***** Data listing *****

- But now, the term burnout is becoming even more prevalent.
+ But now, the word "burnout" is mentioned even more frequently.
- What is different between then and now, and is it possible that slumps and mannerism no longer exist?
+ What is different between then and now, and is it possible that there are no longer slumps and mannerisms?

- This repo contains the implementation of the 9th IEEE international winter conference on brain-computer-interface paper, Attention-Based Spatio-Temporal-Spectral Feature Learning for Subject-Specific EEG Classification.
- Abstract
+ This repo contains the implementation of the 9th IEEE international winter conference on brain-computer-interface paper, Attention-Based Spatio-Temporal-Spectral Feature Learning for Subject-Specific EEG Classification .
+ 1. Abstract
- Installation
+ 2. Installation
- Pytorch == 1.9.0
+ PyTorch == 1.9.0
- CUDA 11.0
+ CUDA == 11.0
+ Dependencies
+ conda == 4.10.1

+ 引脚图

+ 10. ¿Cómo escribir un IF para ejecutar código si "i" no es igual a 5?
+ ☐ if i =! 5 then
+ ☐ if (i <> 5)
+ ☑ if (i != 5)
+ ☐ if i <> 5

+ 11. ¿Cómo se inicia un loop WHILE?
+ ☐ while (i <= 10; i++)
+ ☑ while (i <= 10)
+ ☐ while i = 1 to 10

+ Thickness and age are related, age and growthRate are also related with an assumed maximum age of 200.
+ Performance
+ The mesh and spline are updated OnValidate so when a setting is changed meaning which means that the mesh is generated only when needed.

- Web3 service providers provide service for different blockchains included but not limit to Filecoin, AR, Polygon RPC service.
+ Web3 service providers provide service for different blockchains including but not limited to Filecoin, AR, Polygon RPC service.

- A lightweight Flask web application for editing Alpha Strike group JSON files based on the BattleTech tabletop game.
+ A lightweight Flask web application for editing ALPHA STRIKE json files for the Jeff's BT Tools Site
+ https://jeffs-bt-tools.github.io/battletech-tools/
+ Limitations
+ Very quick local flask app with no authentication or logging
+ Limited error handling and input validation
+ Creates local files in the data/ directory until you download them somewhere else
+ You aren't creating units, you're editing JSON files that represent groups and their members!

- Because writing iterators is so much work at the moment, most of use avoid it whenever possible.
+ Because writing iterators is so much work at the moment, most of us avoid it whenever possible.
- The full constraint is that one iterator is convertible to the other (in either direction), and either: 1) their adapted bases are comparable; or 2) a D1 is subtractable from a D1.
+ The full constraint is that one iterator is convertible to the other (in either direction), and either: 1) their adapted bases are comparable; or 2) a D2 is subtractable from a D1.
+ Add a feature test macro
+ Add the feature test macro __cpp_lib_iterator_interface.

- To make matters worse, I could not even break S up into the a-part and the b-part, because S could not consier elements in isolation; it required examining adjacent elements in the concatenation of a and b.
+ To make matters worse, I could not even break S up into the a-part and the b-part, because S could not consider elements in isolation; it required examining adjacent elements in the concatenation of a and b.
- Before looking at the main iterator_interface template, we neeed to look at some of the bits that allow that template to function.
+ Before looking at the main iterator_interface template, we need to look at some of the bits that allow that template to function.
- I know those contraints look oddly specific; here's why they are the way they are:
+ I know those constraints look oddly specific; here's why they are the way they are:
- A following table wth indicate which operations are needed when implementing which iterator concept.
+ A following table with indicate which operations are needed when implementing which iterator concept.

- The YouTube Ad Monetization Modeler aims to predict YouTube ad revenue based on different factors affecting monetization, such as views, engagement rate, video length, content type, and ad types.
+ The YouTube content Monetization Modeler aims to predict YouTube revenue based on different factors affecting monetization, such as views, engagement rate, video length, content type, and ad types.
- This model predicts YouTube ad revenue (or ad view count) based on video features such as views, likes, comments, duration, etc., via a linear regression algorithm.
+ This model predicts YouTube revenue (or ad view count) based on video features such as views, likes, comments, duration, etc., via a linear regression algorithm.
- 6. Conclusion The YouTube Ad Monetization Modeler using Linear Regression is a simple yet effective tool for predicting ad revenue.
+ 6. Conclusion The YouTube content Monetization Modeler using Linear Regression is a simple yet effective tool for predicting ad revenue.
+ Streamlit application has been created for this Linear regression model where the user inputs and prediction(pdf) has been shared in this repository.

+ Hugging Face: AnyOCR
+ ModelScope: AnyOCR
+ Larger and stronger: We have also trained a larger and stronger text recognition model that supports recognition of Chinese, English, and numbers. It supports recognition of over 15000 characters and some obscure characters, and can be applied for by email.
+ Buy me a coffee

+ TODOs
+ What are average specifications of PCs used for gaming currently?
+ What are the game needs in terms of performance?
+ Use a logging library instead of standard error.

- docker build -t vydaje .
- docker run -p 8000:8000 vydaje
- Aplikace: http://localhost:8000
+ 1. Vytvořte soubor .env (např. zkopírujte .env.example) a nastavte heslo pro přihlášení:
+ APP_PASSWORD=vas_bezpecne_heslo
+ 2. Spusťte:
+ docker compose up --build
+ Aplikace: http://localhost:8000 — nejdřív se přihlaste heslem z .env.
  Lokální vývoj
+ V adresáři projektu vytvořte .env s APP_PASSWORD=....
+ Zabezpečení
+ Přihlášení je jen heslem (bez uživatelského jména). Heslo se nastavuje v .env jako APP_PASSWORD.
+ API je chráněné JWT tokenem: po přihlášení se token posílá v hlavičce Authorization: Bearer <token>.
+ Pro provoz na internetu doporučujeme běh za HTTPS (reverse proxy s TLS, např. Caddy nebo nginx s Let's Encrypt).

*****

_What is required_
Find each line of the data above that holds the word "features", then copy it.

_Response for this exercise_
- This model predicts YouTube ad revenue (or ad view count) based on video features such as views, likes, comments, duration, etc., via a linear regression algorithm.
+ This model predicts YouTube revenue (or ad view count) based on video features such as views, likes, comments, duration, etc., via a linear regression algorithm.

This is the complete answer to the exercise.